Who the hell is that? I wondered, but rather than make my presence known, I hid behind the nearby building.
I'm not sure why I did it, and I wasn't sure why I felt as angry as I did.
It was a young girl. Nothing was out of sorts about her or her interactions with Tseng. I was certain I had nothing to worry about, but there was something about her that bothered me in a way I couldn't explain. Every small giggle made me ill, and the sweet sound of her voice was like a noxious fume that threatened my existence.
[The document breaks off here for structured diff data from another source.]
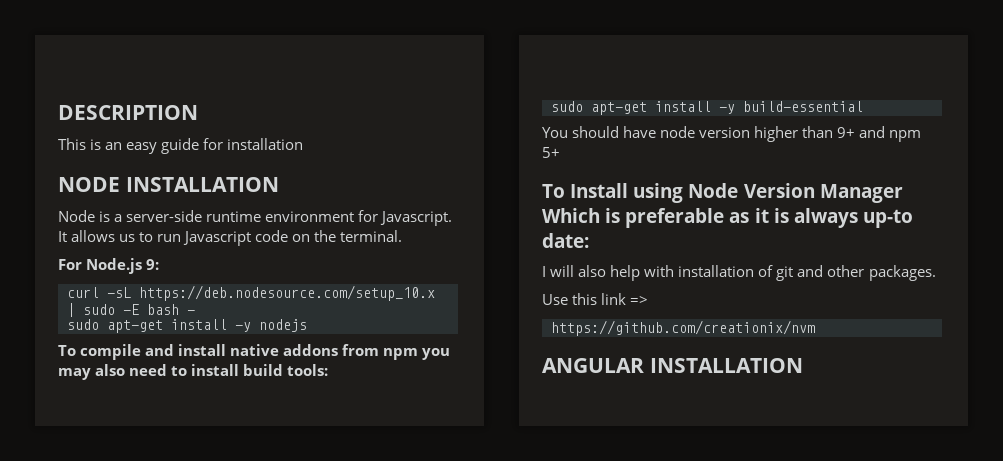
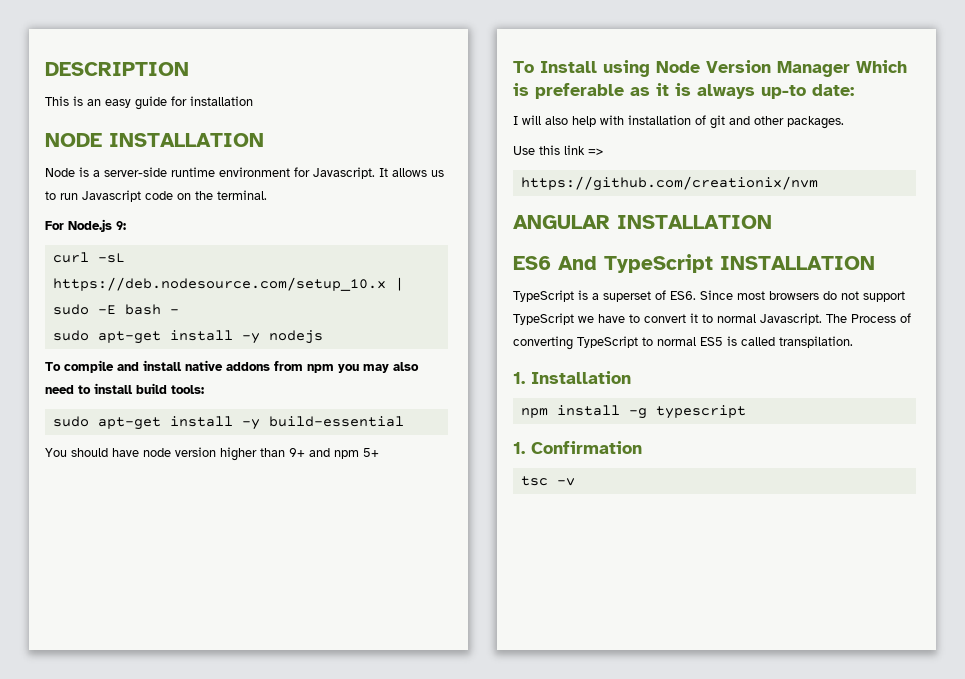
+ ES6 And TypeScript INSTALLATION
+ TypeScript is a superset of ES6. Since most browsers do not support TypeScript we have to convert it to normal Javascript. The Process of converting TypeScript to normal ES5 is called transpilation.
+ 1. Installation
+ npm install -g typescript
+ 1. Confirmation
+ tsc -v

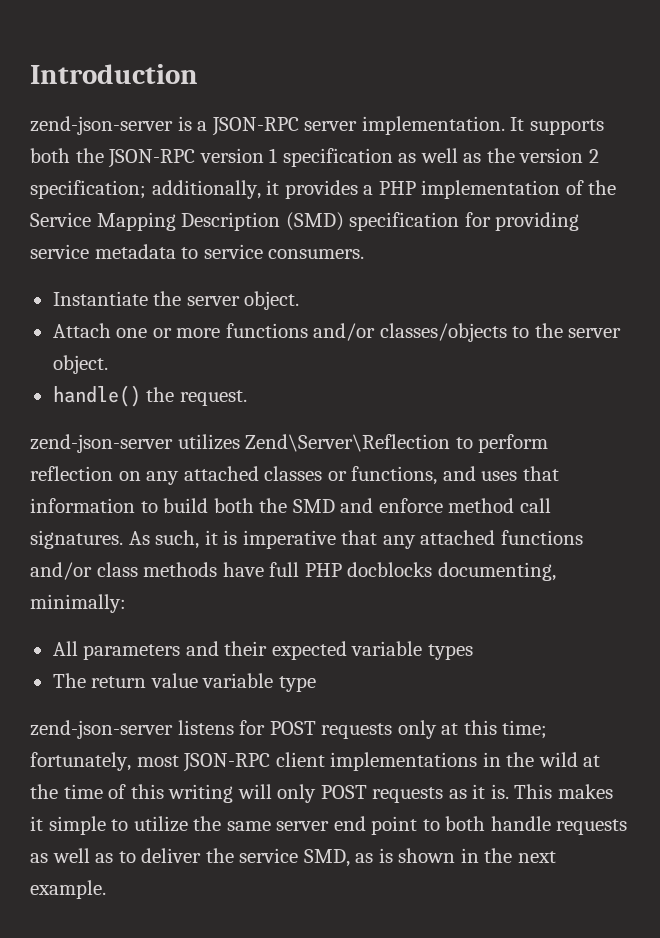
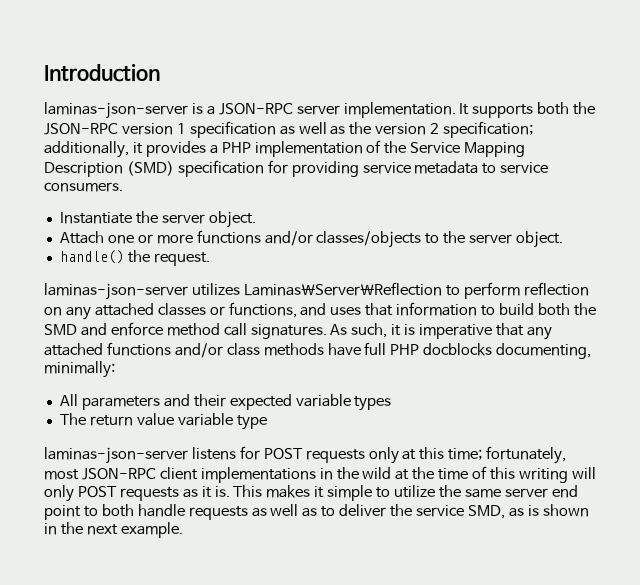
- zend-json-server is a JSON-RPC server implementation.
+ laminas-json-server is a JSON-RPC server implementation.
- zend-json-server utilizes Zend\Server\Reflection to perform reflection on any attached classes or functions, and uses that information to build both the SMD and enforce method call signatures.
+ laminas-json-server utilizes Laminas\Server\Reflection to perform reflection on any attached classes or functions, and uses that information to build both the SMD and enforce method call signatures.
- zend-json-server listens for POST requests only at this time; fortunately, most JSON-RPC client implementations in the wild at the time of this writing will only POST requests as it is.
+ laminas-json-server listens for POST requests only at this time; fortunately, most JSON-RPC client implementations in the wild at the time of this writing will only POST requests as it is.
At the time, I was unaware of what she was or what Tseng's relationship with her was about. Though, something about her very presence was threatening, and I impulsively wanted to slay her in front of Tseng so that I could prove my valiancy to him. Then I wanted to drag him as far away from her as I could to ensure his safety. It wasn't only for me. There was something nagging at me that Tseng was also in danger from this little girl and I nearly followed my urges before Tseng lightly said, "Goodbye, Aerith," and he started walking away with a giddy expression on his face.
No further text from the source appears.